Certainly, part of what makes Gandalf compelling is the idea that “still waters run deep” with him. Outwardly, he doesn’t appear that wise or powerful … just a guy who likes hanging out with hobbits more than he should and smoking his pipe. A lot of his more interesting adventures happen outside the main narrative, so we know he’s a badass, but have to wonder at the specifics a lot of the time. But at the same time, Tolkien gives us flashes of his power—both in terms of his actions (summoning eagles, fighting Balrogs), and in the way some of the seemingly important characters in the story defer to him. Elrond and Aragorn are kings, and yet they both seem willing to put their trust in the seemingly humble wizard. It draws you in—who is this guy, and why is he the one everyone turns to?

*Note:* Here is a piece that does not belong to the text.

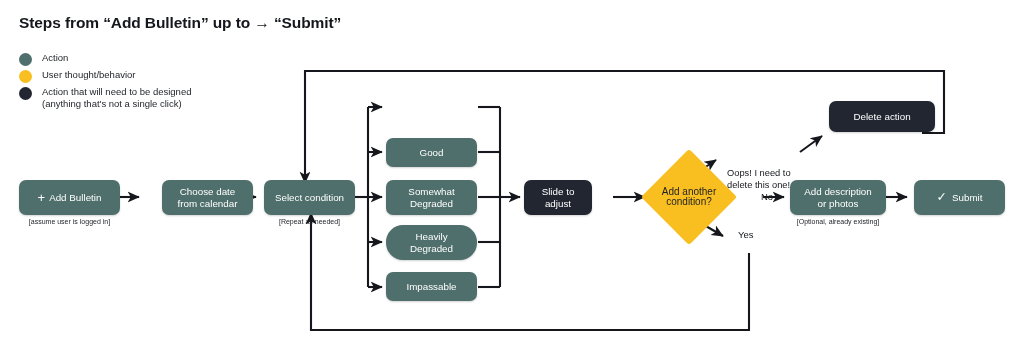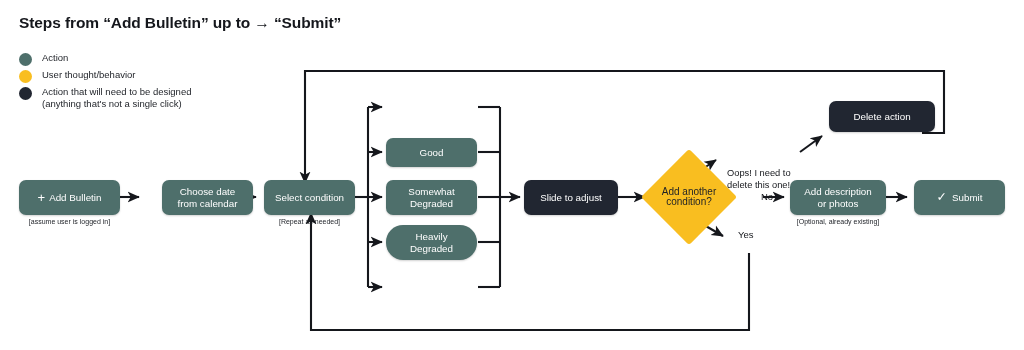"Slide to adjust" div.node { width: 94px -> 68px }
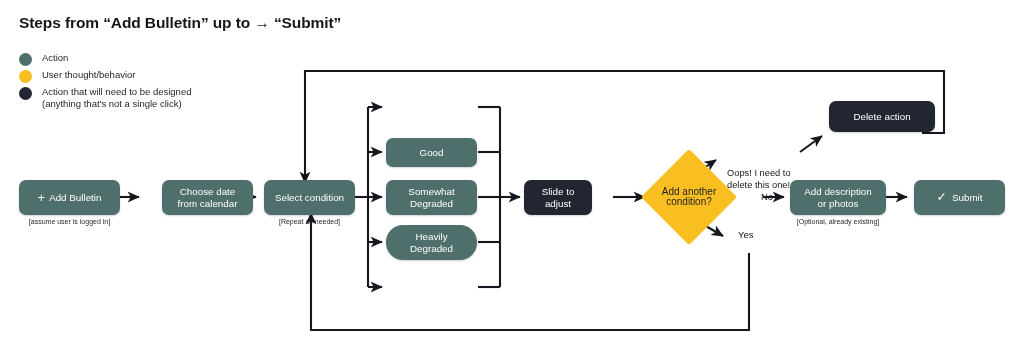"Impassable" div.node { html: none -> <div> <span>Impassable</span> </div> }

But I think there’s a more personal connection which might be the more powerful one if you’re inclined to feel it. Although Middle Earth has a race of men, the hobbits are in some ways closest to us as readers. “Men” in the Tolkien world are mostly armies moving around battlefields, though there’s a few such as Aragorn who rise to be more than that. Hobbits are the simple people who live their lives and try to be happy and do what good they can. They’re meant to be us.

And this is what makes it personal: Gandalf’s faith in the goodness and competence and hidden abilities of the hobbits—even when the powerful and mighty like Saruman and Thorin Oakenshield doubt their worth—is Tolkien’s faith in the goodness and competence of normal people, of you the reader. Through Gandalf, Tolkien is saying he trusts you and I to do good, to live our lives well, to put happiness and friendship above material gain, and to fight evil as best we can, even if we don’t think we have the tools at our disposal.

I remember sitting in a theater, mere months after 9/11, and being reduced almost to tears by the following lines:

FRODO: I wish the ring had never come to me. I wish none of this had happened.
GANDALF: So do all who live to see such times. But that is not for them to decide. All we have to decide is what to do with the time that is given to us. There are other forces at work in this world, Frodo, besides the will of evil. Bilbo was meant to find the Ring. In which case, you were also meant to have it. And that is an encouraging thought.


In that moment, it wasn’t just Gandalf talking to Frodo, it was Tolkien talking to me and reassuring me that yes, evil happens in the world, but you can be strong enough to deal with it, even if you don’t think you are.

And that’s why Gandalf is compelling. His faith in the hobbits is his faith in us.